Once you find the line with "gap: none ->" in the listing below, set down exactly every line from it through the line with "border: 1px solid", but no pictures.

Listed records =
● ● ● ●
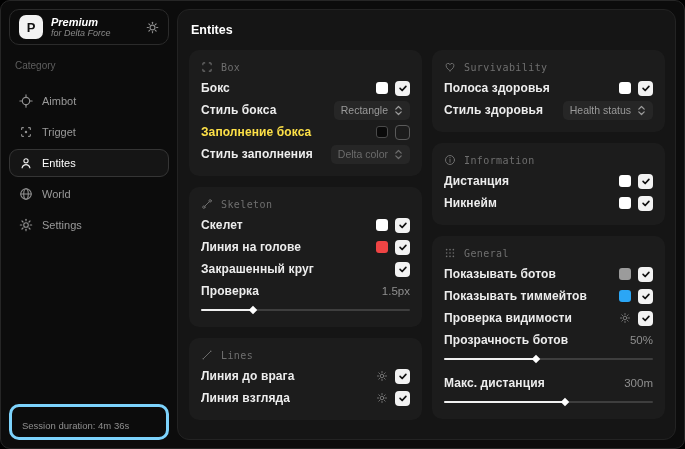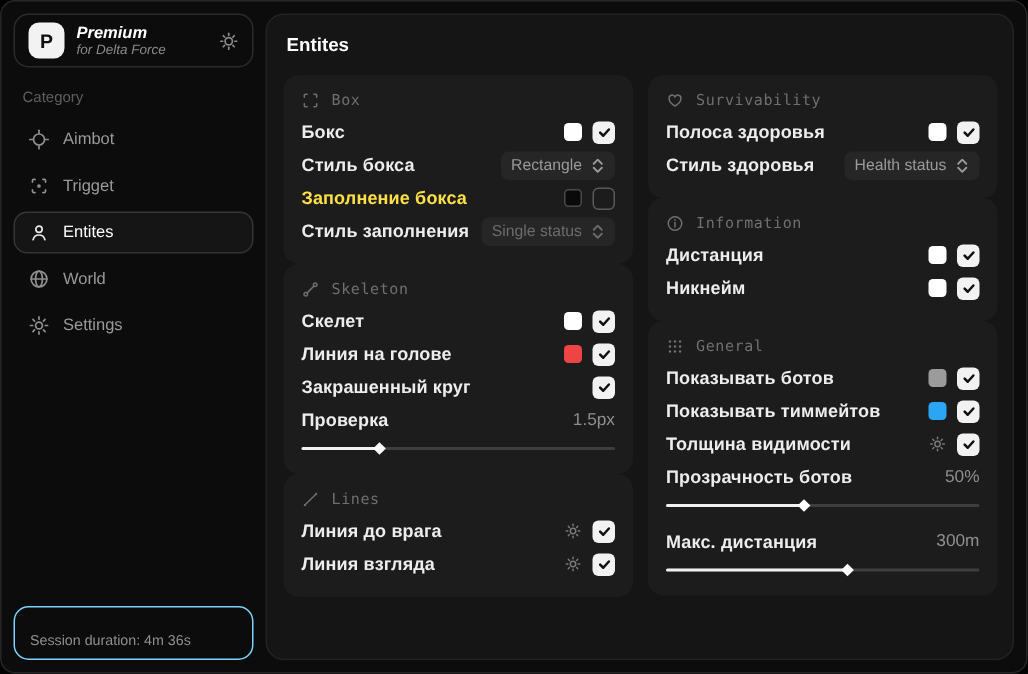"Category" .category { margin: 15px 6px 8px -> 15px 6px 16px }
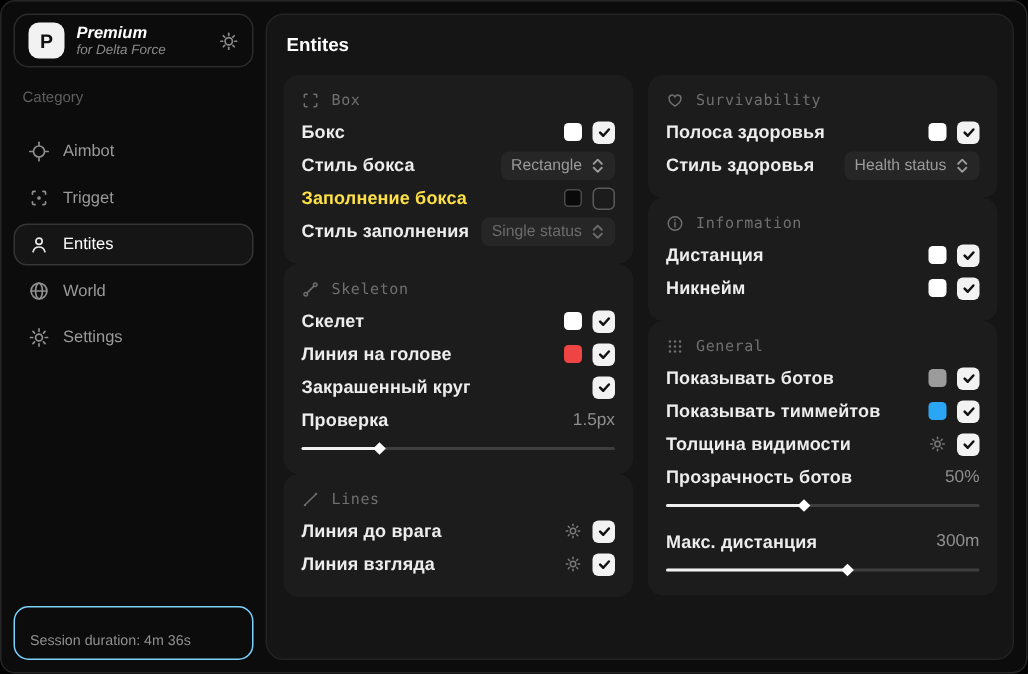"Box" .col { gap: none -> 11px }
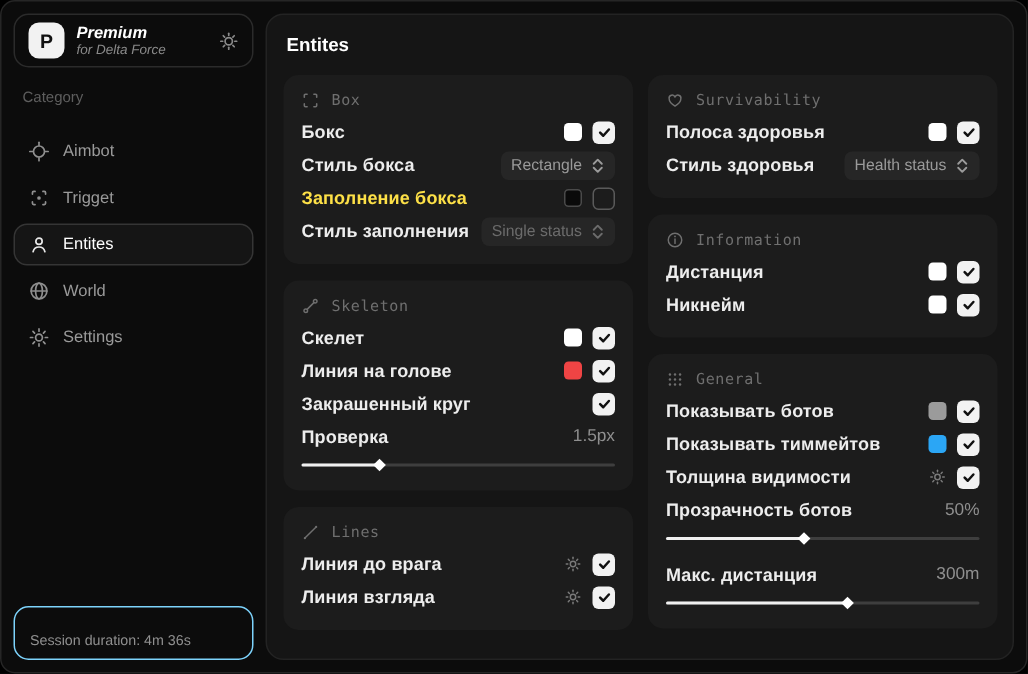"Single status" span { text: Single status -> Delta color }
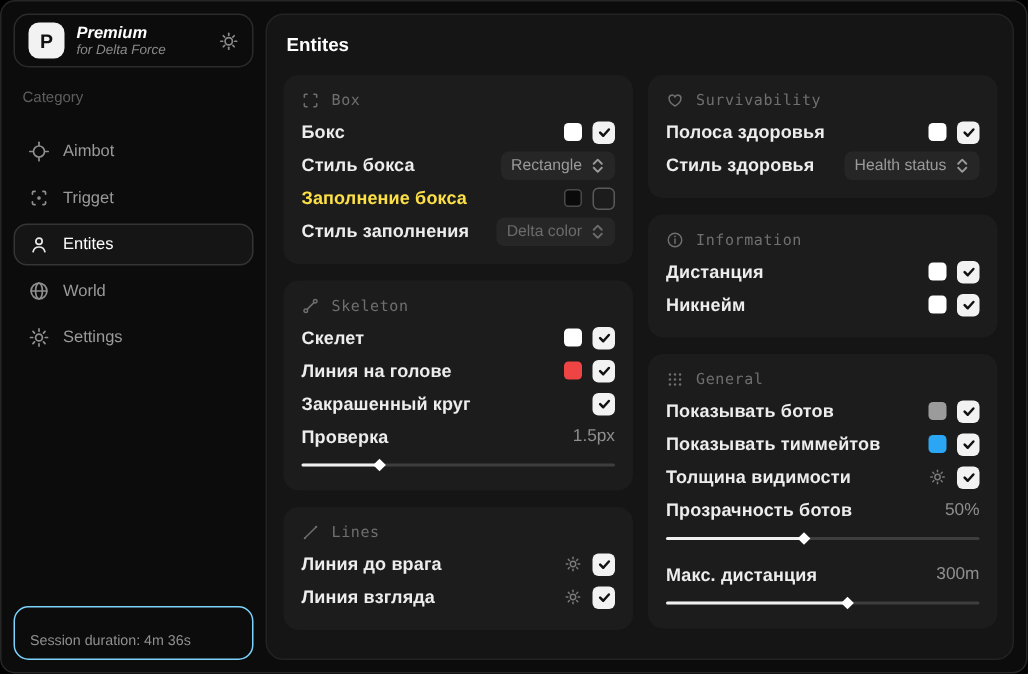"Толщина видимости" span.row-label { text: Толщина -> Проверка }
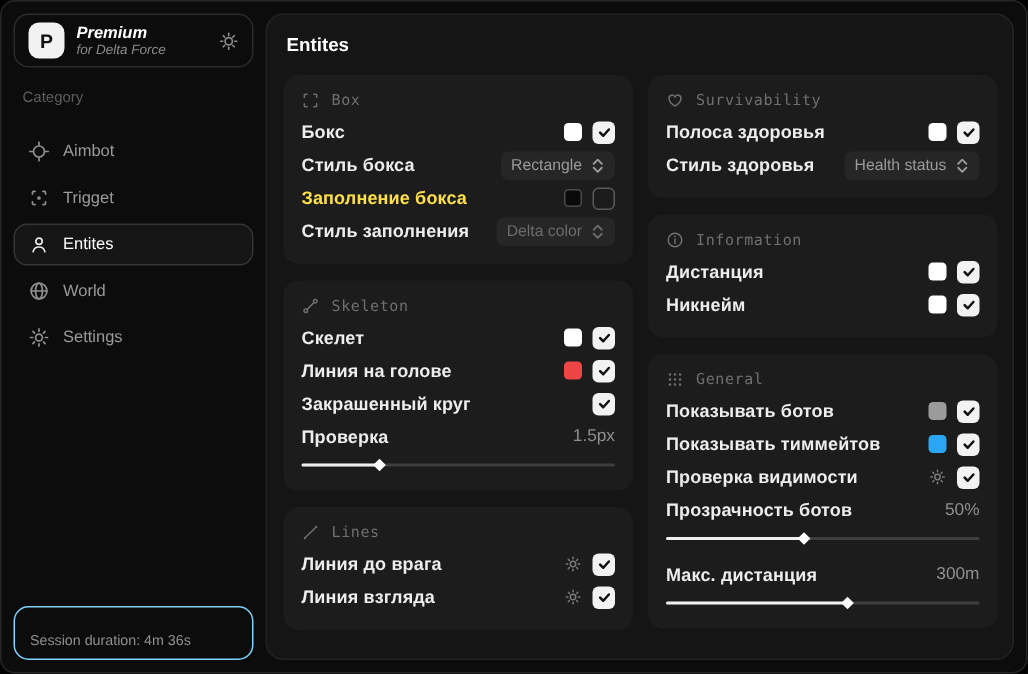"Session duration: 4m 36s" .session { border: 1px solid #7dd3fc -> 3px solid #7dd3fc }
● ● ● ●
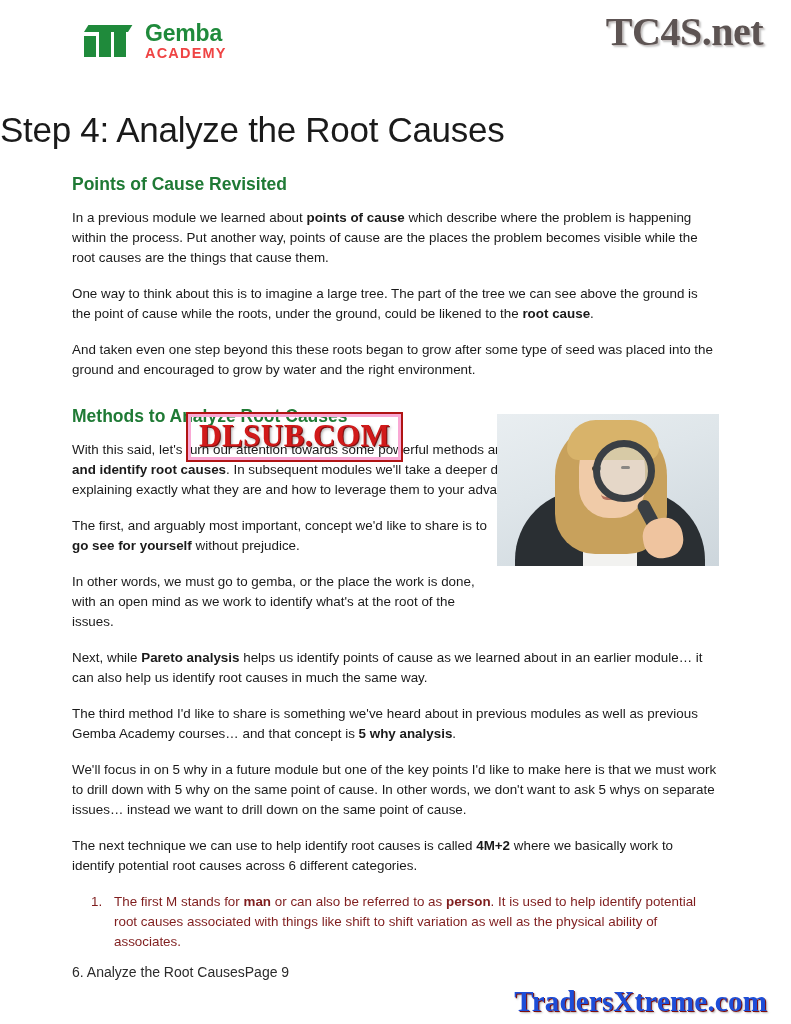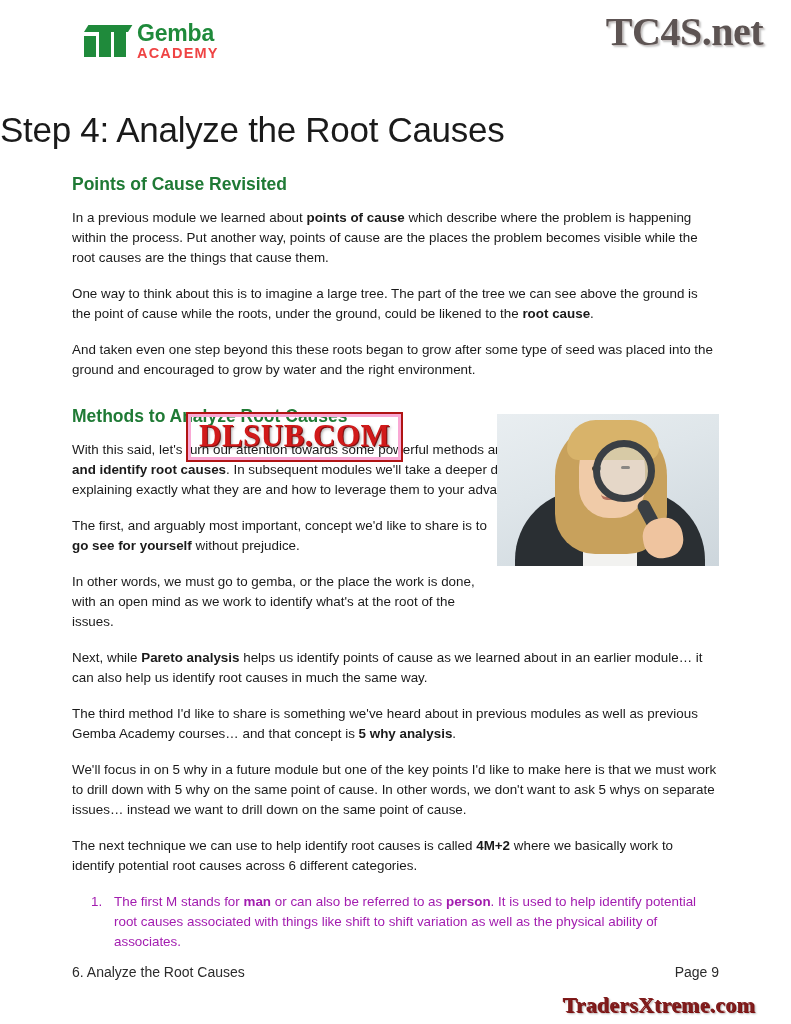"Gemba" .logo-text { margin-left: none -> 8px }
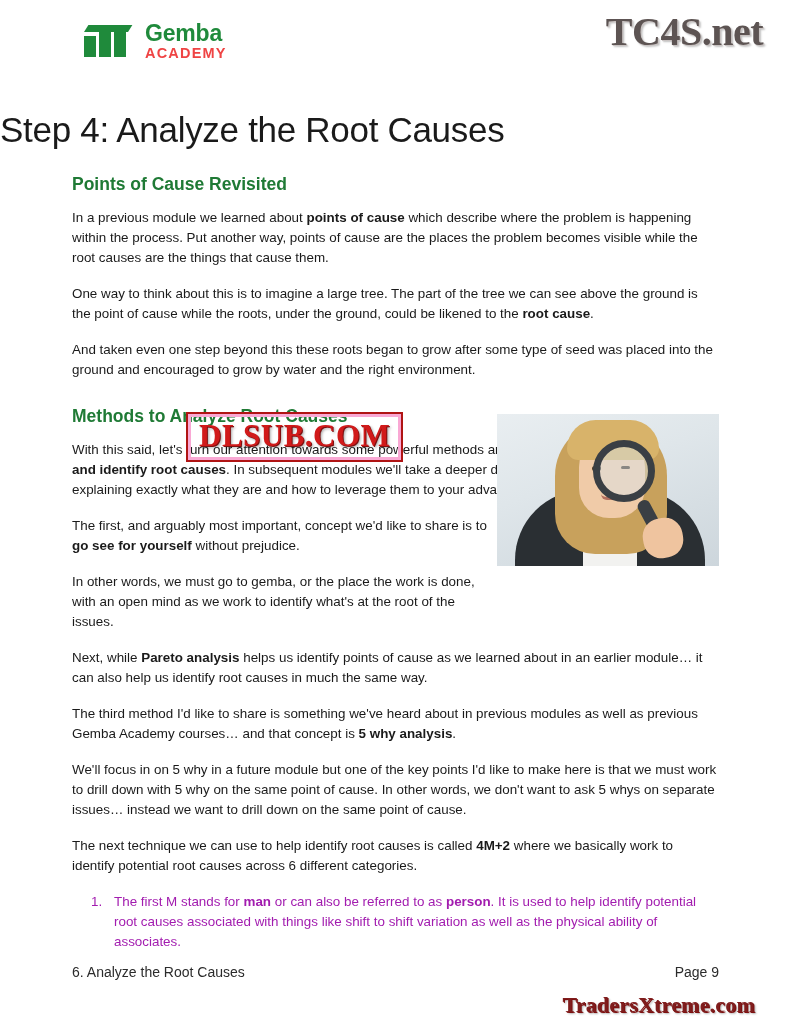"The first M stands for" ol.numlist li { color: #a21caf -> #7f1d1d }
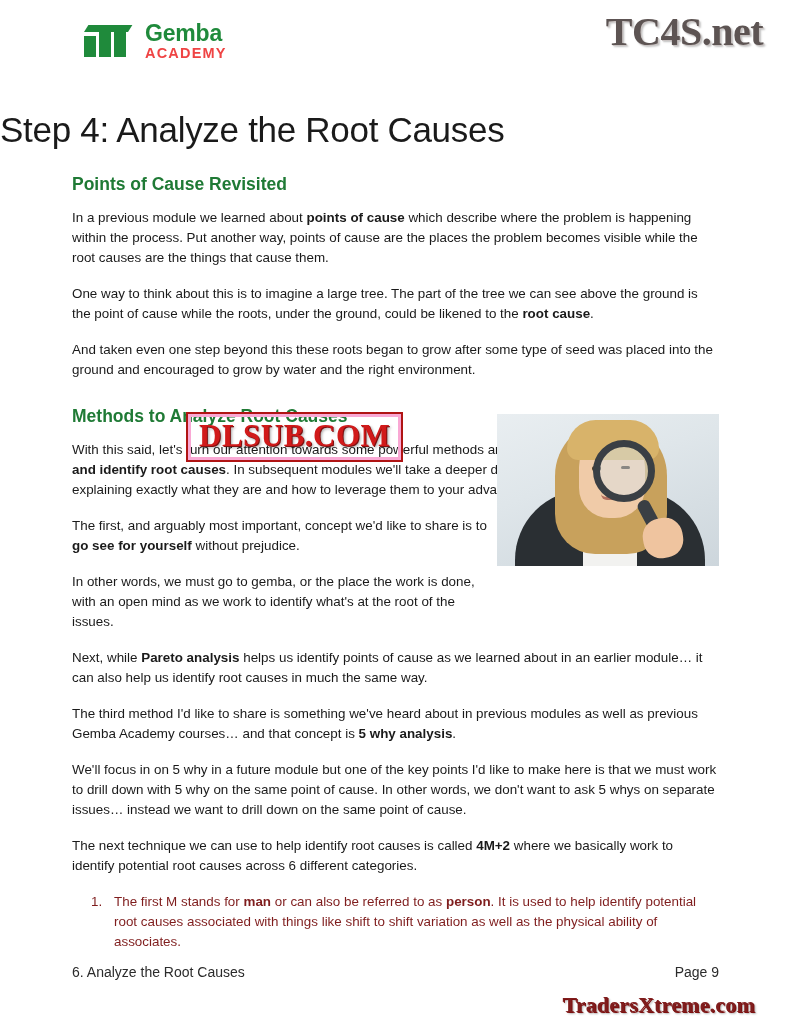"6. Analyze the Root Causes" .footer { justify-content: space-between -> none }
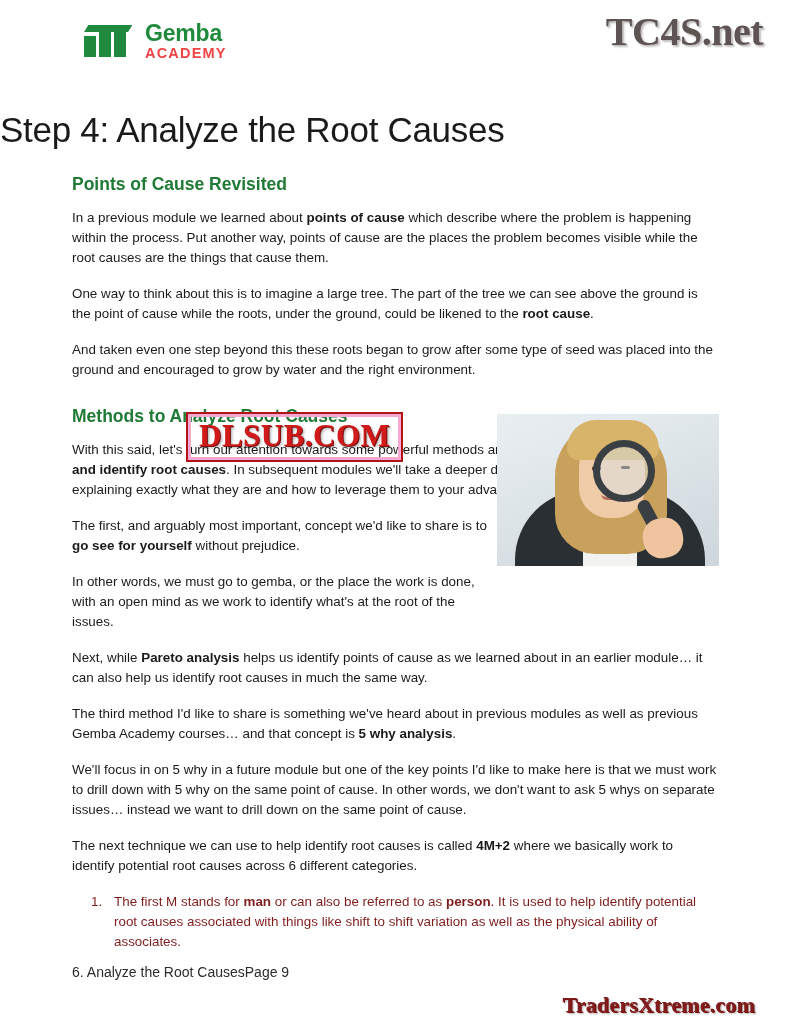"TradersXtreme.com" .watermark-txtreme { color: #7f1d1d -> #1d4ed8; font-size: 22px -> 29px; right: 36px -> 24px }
● ● ● ●
The completed task =
"Box" .col { gap: none -> 11px }
"Single status" span { text: Single status -> Delta color }
"Толщина видимости" span.row-label { text: Толщина -> Проверка }
"Session duration: 4m 36s" .session { border: 1px solid #7dd3fc -> 3px solid #7dd3fc }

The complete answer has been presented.